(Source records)
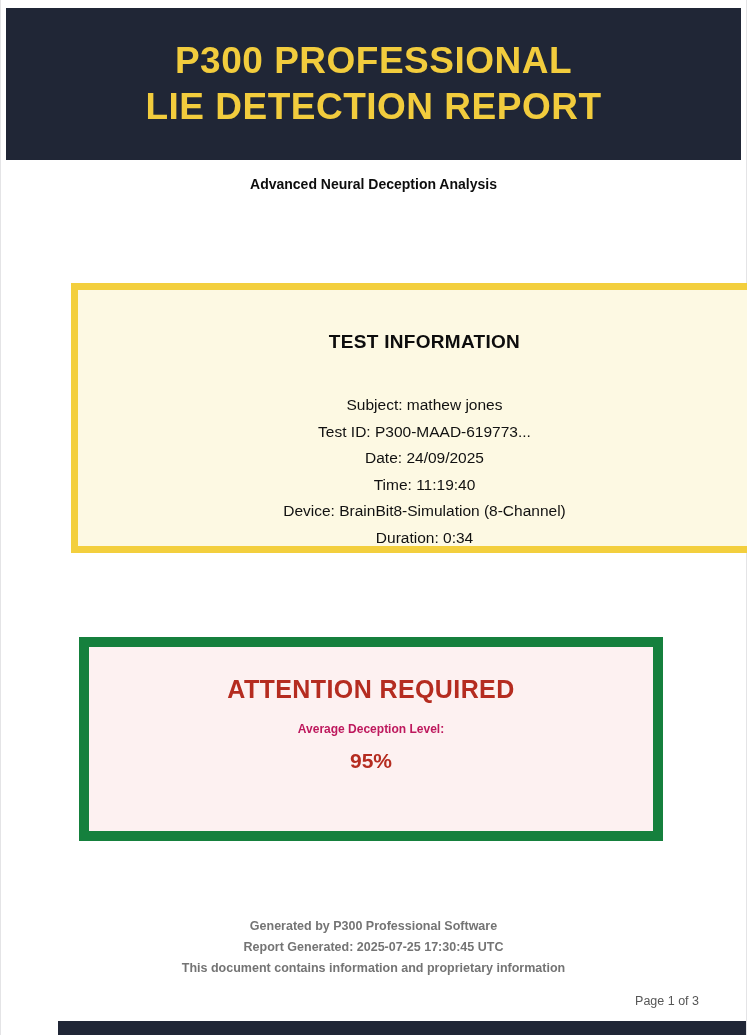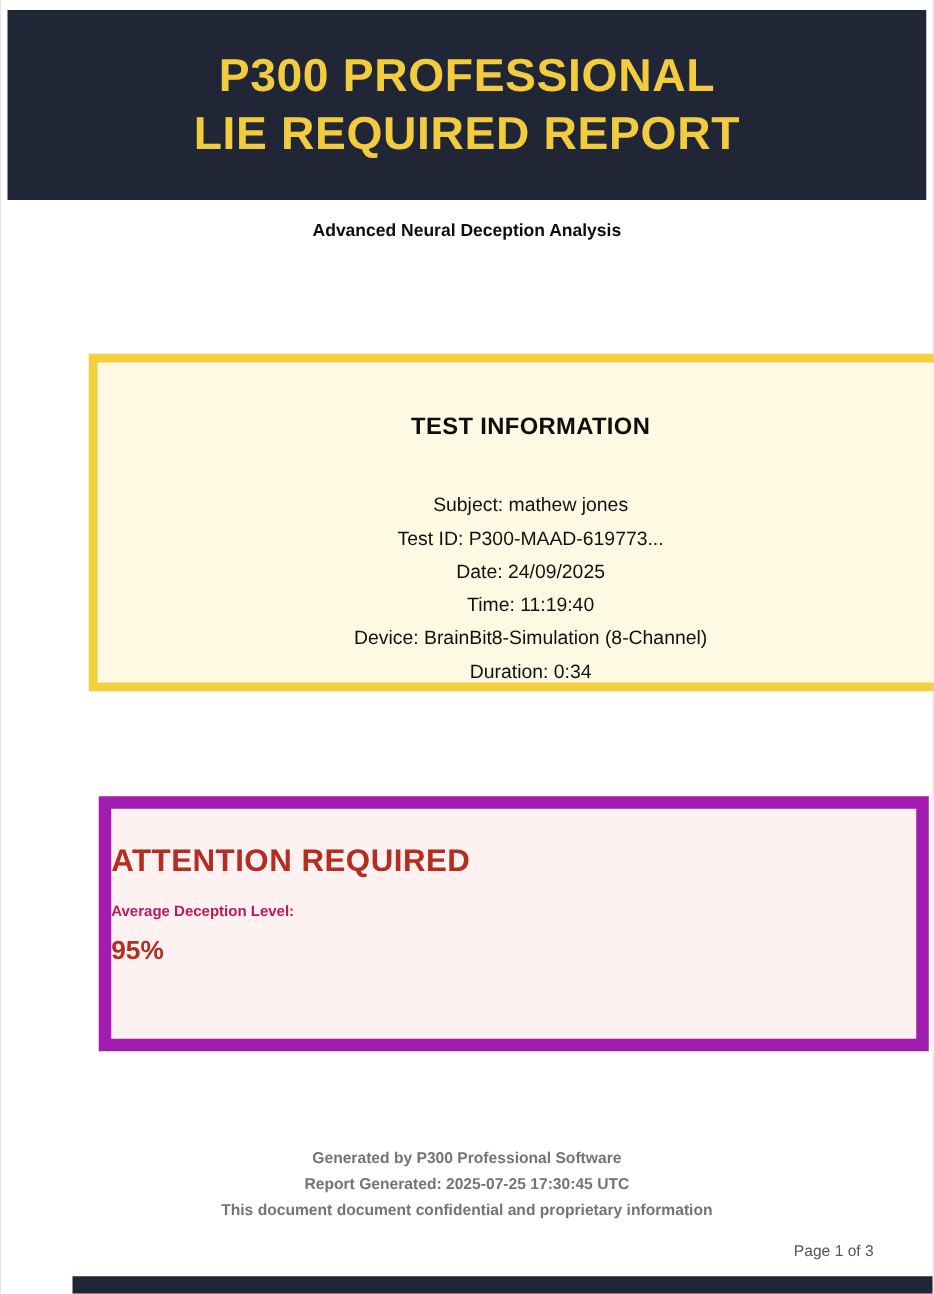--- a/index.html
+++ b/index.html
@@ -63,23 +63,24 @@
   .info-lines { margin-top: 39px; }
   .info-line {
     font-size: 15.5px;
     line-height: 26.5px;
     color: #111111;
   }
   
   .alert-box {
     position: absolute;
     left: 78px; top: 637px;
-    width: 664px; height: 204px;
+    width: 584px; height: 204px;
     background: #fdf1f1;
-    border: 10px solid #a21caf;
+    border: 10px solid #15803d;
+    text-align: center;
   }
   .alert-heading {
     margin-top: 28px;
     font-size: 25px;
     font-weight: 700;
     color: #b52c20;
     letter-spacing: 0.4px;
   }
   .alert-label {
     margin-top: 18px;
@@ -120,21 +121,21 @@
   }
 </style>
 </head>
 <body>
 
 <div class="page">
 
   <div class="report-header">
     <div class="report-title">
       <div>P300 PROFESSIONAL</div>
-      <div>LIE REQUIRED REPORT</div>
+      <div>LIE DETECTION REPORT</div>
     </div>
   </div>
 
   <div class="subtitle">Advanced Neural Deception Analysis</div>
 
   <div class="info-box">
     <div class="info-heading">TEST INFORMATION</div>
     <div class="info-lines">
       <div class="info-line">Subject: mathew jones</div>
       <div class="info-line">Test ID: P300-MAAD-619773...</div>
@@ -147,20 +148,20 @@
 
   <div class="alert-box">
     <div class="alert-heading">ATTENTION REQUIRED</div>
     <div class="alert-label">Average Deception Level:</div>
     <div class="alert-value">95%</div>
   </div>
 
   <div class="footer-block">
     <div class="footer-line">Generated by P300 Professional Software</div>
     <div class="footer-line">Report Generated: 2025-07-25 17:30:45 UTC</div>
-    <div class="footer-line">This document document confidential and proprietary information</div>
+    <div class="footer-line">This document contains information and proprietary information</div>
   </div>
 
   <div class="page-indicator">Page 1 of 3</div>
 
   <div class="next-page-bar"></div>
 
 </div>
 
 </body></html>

→ What you will do: Nothing but the exact lines of the data above, from the line containing "margin-top: 28px;" through the last, should appear in the answer.

→ Answer:
     margin-top: 28px;
     font-size: 25px;
     font-weight: 700;
     color: #b52c20;
     letter-spacing: 0.4px;
   }
   .alert-label {
     margin-top: 18px;
@@ -120,21 +121,21 @@
   }
 </style>
 </head>
 <body>
 
 <div class="page">
 
   <div class="report-header">
     <div class="report-title">
       <div>P300 PROFESSIONAL</div>
-      <div>LIE REQUIRED REPORT</div>
+      <div>LIE DETECTION REPORT</div>
     </div>
   </div>
 
   <div class="subtitle">Advanced Neural Deception Analysis</div>
 
   <div class="info-box">
     <div class="info-heading">TEST INFORMATION</div>
     <div class="info-lines">
       <div class="info-line">Subject: mathew jones</div>
       <div class="info-line">Test ID: P300-MAAD-619773...</div>
@@ -147,20 +148,20 @@
 
   <div class="alert-box">
     <div class="alert-heading">ATTENTION REQUIRED</div>
     <div class="alert-label">Average Deception Level:</div>
     <div class="alert-value">95%</div>
   </div>
 
   <div class="footer-block">
     <div class="footer-line">Generated by P300 Professional Software</div>
     <div class="footer-line">Report Generated: 2025-07-25 17:30:45 UTC</div>
-    <div class="footer-line">This document document confidential and proprietary information</div>
+    <div class="footer-line">This document contains information and proprietary information</div>
   </div>
 
   <div class="page-indicator">Page 1 of 3</div>
 
   <div class="next-page-bar"></div>
 
 </div>
 
 </body></html>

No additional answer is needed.